The agent uses the `_get_relevant_experiences` method to query the [`experience_db.json`](https://github.com/bojieli/ai-agent-book/blob/main/experience_db.json) file using a hash of the current task's question as the lookup key. It may also query an optional `KnowledgeBase` for additional context. Retrieved experiences are then formatted via `_format_experiences` before being injected into the system prompt.

### Can the experience database be shared across different agent instances?

Yes, the experience database is stored as a JSON file on disk ([`experience_db.json`](https://github.com/bojieli/ai-agent-book/blob/main/experience_db.json)), making it persistent across different `ExperienceAgent` instances.

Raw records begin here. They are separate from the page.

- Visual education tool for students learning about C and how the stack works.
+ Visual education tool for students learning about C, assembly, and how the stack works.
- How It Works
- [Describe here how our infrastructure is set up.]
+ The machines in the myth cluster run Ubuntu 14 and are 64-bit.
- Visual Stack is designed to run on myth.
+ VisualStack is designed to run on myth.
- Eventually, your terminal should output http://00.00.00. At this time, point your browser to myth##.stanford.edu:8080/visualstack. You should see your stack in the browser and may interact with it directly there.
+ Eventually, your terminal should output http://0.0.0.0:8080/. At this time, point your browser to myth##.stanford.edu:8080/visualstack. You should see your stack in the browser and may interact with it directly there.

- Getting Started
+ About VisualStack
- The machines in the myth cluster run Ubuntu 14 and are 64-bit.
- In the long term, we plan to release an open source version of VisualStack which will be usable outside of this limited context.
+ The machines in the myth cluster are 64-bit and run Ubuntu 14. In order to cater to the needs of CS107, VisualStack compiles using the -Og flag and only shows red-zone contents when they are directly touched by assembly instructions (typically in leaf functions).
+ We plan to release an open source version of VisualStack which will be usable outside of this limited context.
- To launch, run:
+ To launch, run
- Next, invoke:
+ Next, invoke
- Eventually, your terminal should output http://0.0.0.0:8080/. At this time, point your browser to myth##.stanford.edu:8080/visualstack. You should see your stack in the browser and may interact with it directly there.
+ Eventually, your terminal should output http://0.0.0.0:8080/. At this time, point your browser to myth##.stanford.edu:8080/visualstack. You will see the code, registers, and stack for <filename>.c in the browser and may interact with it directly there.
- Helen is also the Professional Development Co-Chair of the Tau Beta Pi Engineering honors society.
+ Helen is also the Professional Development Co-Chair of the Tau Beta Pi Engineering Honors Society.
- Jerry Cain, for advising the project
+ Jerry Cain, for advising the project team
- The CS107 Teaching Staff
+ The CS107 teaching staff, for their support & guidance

Multiple agents can read from the same database path, enabling shared learning across distributed or sequential agent executions, provided they use compatible `TrajectorySummarizer` implementations.

### What prevents the agent from being negatively influenced by failed trajectories?

The implementation specifically checks for successful execution via `_is_successful` before calling `_learn_from_success`. Only trajectories where the `success` flag is `True` are summarized and stored in the experience database. This ensures that the agent learns exclusively from successful execution paths and does not propagate errors or failed strategies to future tasks.